Just like with electricity, AI brings not only technological but also important ethical questions. The parallels are striking:
Aspect | Electricity Then | AI Now |
---|---|---|
Accessibility | Who gets access to electricity? Will there be a gap between illuminated and dark neighborhoods? | Who has access to AI technology? Is a new digital divide threatening? |
Labor Market | Loss of jobs due to automation in factories, but also creation of new professions | Transformation of knowledge work, shift of tasks, new AI-related functions |
Safety | Risks of electrocution, fire, network overload | Privacy concerns, cybersecurity, misuse of AI systems |
Dependency | Society becomes completely dependent on stable power supply | Increasing dependence on AI systems for critical decisions |
The difference is that with AI, we still have the opportunity to proactively address these ethical issues. While ethical discussions around electricity often only arose after problems, with AI we can create frameworks in advance. This requires:
Awareness is the first step. Recognize that AI is not a gimmick or temporary trend, but a fundamental force that will change your industry, your job, and your life. This realization calls for action:
Action Area | What to Do |
---|---|
Understand the Technology | Seriously delve into AI, understand how it works and what it can mean for your sector. |
Invest in Skills | Ensure that your team, organization, or yourself possess the right skills to effectively apply and integrate AI. |
Think Strategically Ahead | Don't see AI as a technology to use occasionally, but as the core of your future business model. |
The time to take action is not tomorrow or next year—it's today. AI is not a trend, not hype, and certainly not a passing phenomenon. It is the foundation upon which the future is built, just as electricity once was.

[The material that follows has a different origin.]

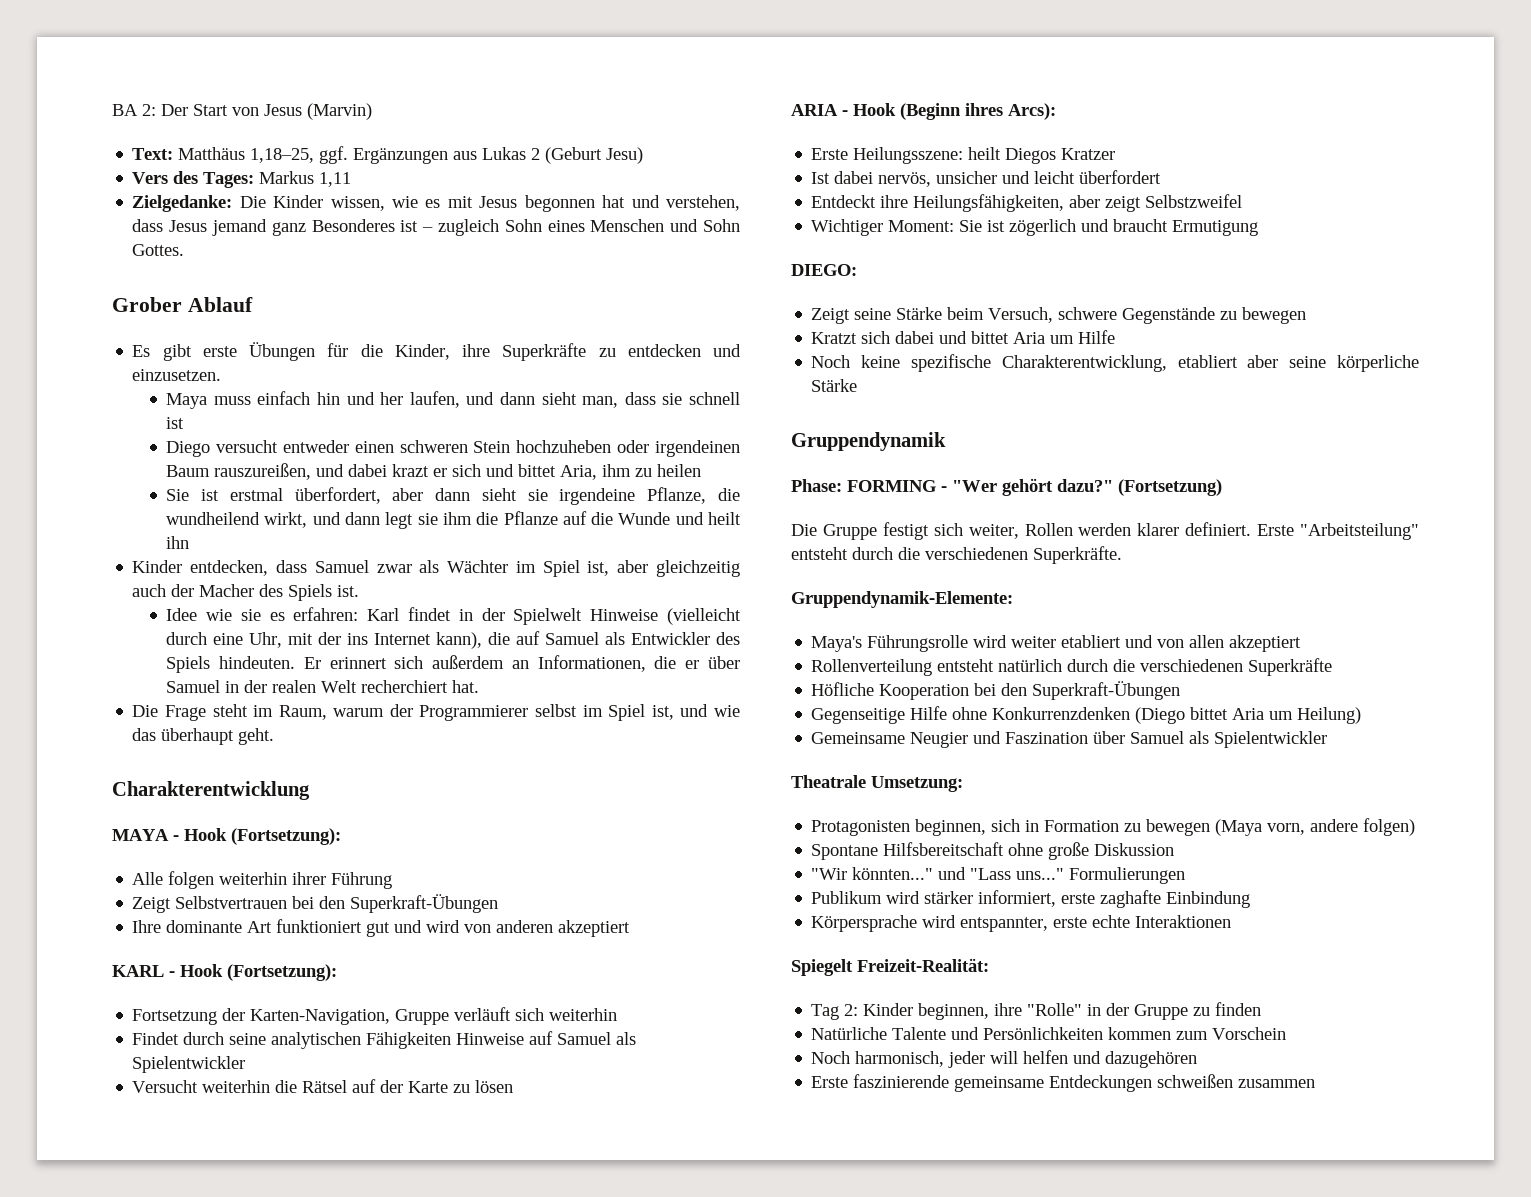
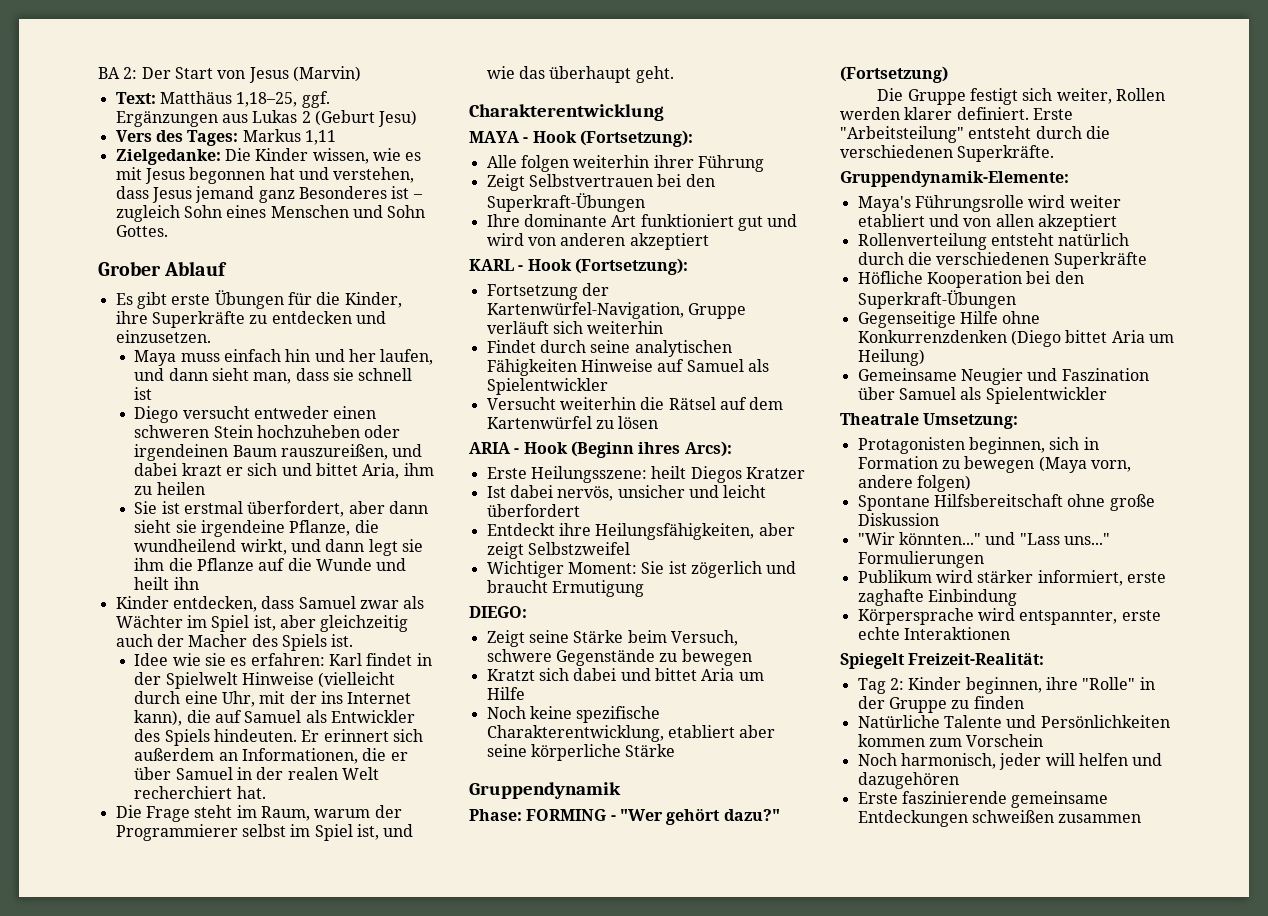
- Fortsetzung der Karten-Navigation, Gruppe verläuft sich weiterhin
+ Fortsetzung der Kartenwürfel-Navigation, Gruppe verläuft sich weiterhin
- Versucht weiterhin die Rätsel auf der Karte zu lösen
+ Versucht weiterhin die Rätsel auf dem Kartenwürfel zu lösen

The question we must ask ourselves now is not whether AI is important, but how we can use it to improve the world. History teaches us one thing clearly: those who understand and deploy the power of new technologies ultimately determine the future.
This time, we don't have to make the same mistake as our predecessors who underestimated electricity. Let's be prepared this time, so that we not only survive the changes but actively shape them and benefit from them maximally. AI offers us that chance—let's seize it.